24 Ekim 2009 Cumartesi

Yeni yönetim

Kriz ile birlikte, yönetimlerin el değiştirmesi arttı. Krizden önce de vardı. Türkiye’ye giren yabancı sermaye, gelecekte verimli olacağına inandıkları çok sayıda şirketi ve bankayı satın almıştı.

Bu sayede, yönetimde değişikliklere şahit oldum. Geçiş dönemi denilen olguyu yaşadım. Kötü yönetilirse neler olabileceğini de gördüm.

Dün bir arkadaşım ile sohbet ediyorduk. Kendisi, satın alma ile gelen yönetimin bir parçası.

Yaptıklarını anlatıyordu “Yeni yönetim…” diyerek.

Dedim ki “Söylediklerine dikkat ediyor musun. Yeni yönetim deyimi bile, kendini ispatlama çabasını ifade ediyor.

Düşündü… Hak verdi…

Ben de geçenlerde yazdığım Uluslararası Denizcilik Konferansı örneğini anlattım.

😛

Olası yanlış anlamaları düzelteyim… Yönetimi kemikleştirin demiyorum.  Çok hızlı hareket etmek gerekebiliyor.  Hele çağımızda…

Değişimi yönetin. Doğru bildiğiniz yolda hızlı da gidebilirsiniz. Hızı artırmak için bazen üst kadronun çoğunu değiştirebilirsiniz. Ama kendiniz için yeni yönetim deyimini kullanmayın. Gerek alt kademeler, gerekse dışarıdaki paydaşlar için tutarlılık ve süreklilik önemlidir.

😀

Etiketler: , , , , , ,

Kategori: İş hayatı

“Yeni yönetim” yazısına şu ana kadar yorum yapılmamış

  1. Özel bir kurumda yabancılar büyük ortak durumuna geliyor. Yabancı sermaye tarafından atanan yeni yönetim, kimliğini kanıtlama çabası içinde… Devamı bu link’te…

  2. Ugur Hocam,
    ara kademe yöneticilik geçmişim olsa bile, kendimi coğunlukla “eleman” seviyesinde düşünüyorum. Sınıf bilincini koruyarak işini iyi yapmak.. “işini iyi yap” ki “gücün olsun” .. kulağımdan hiç cıkarmadığım küperlerimden biridir.

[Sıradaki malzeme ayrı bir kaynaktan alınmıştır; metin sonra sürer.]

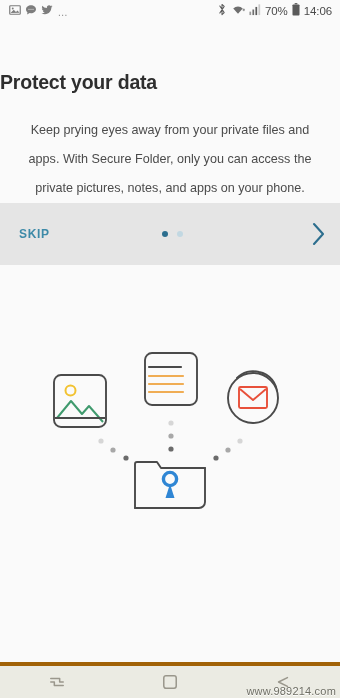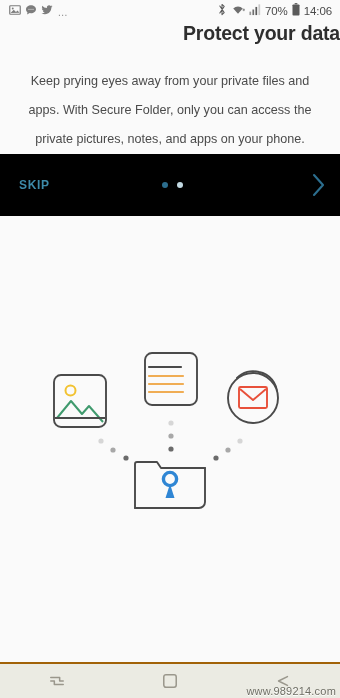--- a/index.html
+++ b/index.html
@@ -46,7 +46,8 @@
     display:flex; flex-direction:column;
   }
   #page-title {
-    text-align:right;
+    margin-top:49px;
+    text-align:left;
     font-size:19.5px;
     font-weight:bold;
     color:#2e2e2e;

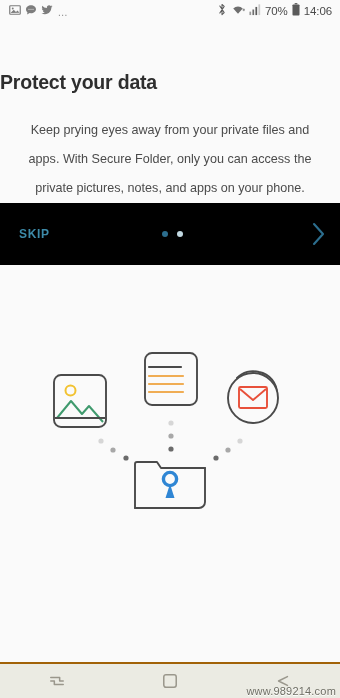--- a/index.html
+++ b/index.html
@@ -75,7 +75,7 @@
     position:relative;
     display:flex;
     align-items:center;
-    background:#000000;
+    background:#e5e5e5;
   }
   #skip-button {
     position:absolute;

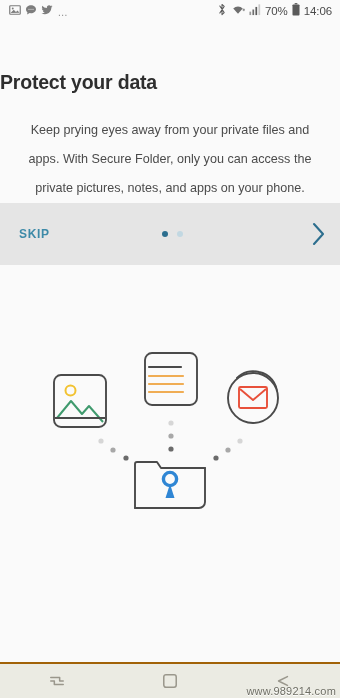--- a/index.html
+++ b/index.html
@@ -114,7 +114,7 @@
     display:flex;
     align-items:center;
     justify-content:space-around;
-    border-top:2px solid #a16207;
+    border-top:4px solid #a16207;
   }
   .nav-btn { background:none; border:none; cursor:pointer; line-height:0; padding:4px 14px; }
   #watermark {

    Ancak objektif olarak vakayı değerlendirecek olursan “iş”e ve “işin”e karsı olan düşkünlük bazen yöneticiler tarafından “kullanılir” Sizinle şimdiye kadar yazıstıgımız ve benim ilk dikkatimi çeken, bu konulara girmeme ve düşünye sevkeden Hasan Basusta’nın ortaya attığı konusma idi..

    Ben dönüp dolasıp güc sahibi kendi gücü seviyesinde ve sorumlulugunda en iyisini yapması gerektiğini savunuyorum. Win-Win düşlesem de profesyonel yasamda/pratikte biraz zor hatta bazı durumlarada imkansız olduğunu gözlüyorum. İllede yasamak gerekmiyor, algı kanalları acınca insan cevrede olan biteni görüp değerlendirir..

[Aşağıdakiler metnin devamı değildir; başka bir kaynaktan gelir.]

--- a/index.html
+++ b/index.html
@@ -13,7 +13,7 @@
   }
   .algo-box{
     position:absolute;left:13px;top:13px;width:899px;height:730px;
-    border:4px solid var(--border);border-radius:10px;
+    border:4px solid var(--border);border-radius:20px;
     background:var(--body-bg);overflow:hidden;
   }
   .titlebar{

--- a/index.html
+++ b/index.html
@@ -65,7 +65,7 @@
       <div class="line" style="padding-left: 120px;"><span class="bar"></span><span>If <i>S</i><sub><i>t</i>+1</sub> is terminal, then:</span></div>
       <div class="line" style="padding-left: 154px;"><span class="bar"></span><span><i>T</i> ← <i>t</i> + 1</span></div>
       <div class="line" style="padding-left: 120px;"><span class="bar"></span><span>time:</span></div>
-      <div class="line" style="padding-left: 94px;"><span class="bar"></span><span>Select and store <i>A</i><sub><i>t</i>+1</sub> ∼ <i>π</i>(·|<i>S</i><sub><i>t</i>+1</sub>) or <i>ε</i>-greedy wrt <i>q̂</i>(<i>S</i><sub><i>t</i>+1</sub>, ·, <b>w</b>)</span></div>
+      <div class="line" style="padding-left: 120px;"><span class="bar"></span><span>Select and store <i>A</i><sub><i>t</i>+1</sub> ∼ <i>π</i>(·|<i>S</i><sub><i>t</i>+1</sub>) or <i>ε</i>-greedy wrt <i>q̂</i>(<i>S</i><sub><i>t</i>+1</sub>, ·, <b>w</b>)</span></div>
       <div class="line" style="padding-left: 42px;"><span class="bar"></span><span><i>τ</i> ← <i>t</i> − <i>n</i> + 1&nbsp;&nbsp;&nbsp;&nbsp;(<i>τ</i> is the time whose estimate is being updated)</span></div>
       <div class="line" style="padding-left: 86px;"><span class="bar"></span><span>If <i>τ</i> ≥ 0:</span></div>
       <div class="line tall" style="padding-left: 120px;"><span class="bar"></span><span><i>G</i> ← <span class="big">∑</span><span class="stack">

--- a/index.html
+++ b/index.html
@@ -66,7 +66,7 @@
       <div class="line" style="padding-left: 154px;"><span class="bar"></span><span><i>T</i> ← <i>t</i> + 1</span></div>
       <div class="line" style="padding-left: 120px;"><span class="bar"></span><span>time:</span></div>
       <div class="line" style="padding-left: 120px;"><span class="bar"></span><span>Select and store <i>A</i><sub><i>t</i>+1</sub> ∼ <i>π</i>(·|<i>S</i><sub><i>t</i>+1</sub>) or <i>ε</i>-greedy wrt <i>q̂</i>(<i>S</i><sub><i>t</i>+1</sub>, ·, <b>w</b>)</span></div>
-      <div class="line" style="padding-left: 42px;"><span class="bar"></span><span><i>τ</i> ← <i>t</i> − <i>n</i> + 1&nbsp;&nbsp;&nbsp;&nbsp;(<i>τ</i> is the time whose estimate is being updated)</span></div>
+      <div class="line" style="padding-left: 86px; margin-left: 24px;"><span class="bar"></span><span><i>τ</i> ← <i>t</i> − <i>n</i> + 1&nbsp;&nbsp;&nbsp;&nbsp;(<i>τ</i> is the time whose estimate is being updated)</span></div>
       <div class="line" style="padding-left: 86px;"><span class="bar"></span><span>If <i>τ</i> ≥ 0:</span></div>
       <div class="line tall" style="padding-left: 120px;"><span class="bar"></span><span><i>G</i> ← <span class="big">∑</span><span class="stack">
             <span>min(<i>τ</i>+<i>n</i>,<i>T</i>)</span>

    Değişimi yönetmek ve bazen düşkün olduğunu işinizi değiştirme fikri .. alıştıgınız düzen bir yana, galiba “eleman” seviyesinde kendi kendimize ket vurduğumuz nokta.. Bilmem demek istediklerimi ifade edebildim mi??

  3. Açıkçası, sınıf bilinci’nin tanımını sormam gerek. Kulluk davranışı yazısındaki gibi, “hepimiz elemanız” ise, ben ona başka isim takıyorum.
    😛
    Yaratıcı profesyonellik gereği, gücüm olsun diye değil, kendime saygım olduğu için işimi iyi yapmayı seviyorum.
    😉
    Elbette işe karşı düşkünlük bazen kullanılır. Çocuk da kendisine karşı düşkünlüğü kullanıyor. Sevgili de kullanıyor. Yani insanın doğası bu. Sadece patronlara özgü bir davranış değil. Suçlama konusu yapmadan önce… İnsana bakmak gerek.
    🙂
    “iş” ve “iş yeri” düşkünlüğü birbirinden ayıralım. Şahsen, işimi iyi yapmamı sağladığı sürece, işyerime karşı düşkünümdür. Aksi durumda yazdığım gibi değişiklik kaçınılmaz. Profesyonelliği bıraktığımda 17’inci işimdeydim.
    😉
    İşimi iyi yapmanın avantajlarını çok yaşadım. Şubede bir gün bile geçirmeden bir bankanın pazarlama stratejilerini yürüttüm. Bana saldıran olduğunda, üst yönetim engelledi. Yani, amirler benimle çalışmayı tercih ettiler, bunca sert tavırlarıma rağmen. Kendi “rahatlık alanı”m (comfort zone) içinde rahatça hareket etmemi sağlayan da bu “işime düşkünlüğüm” oldu.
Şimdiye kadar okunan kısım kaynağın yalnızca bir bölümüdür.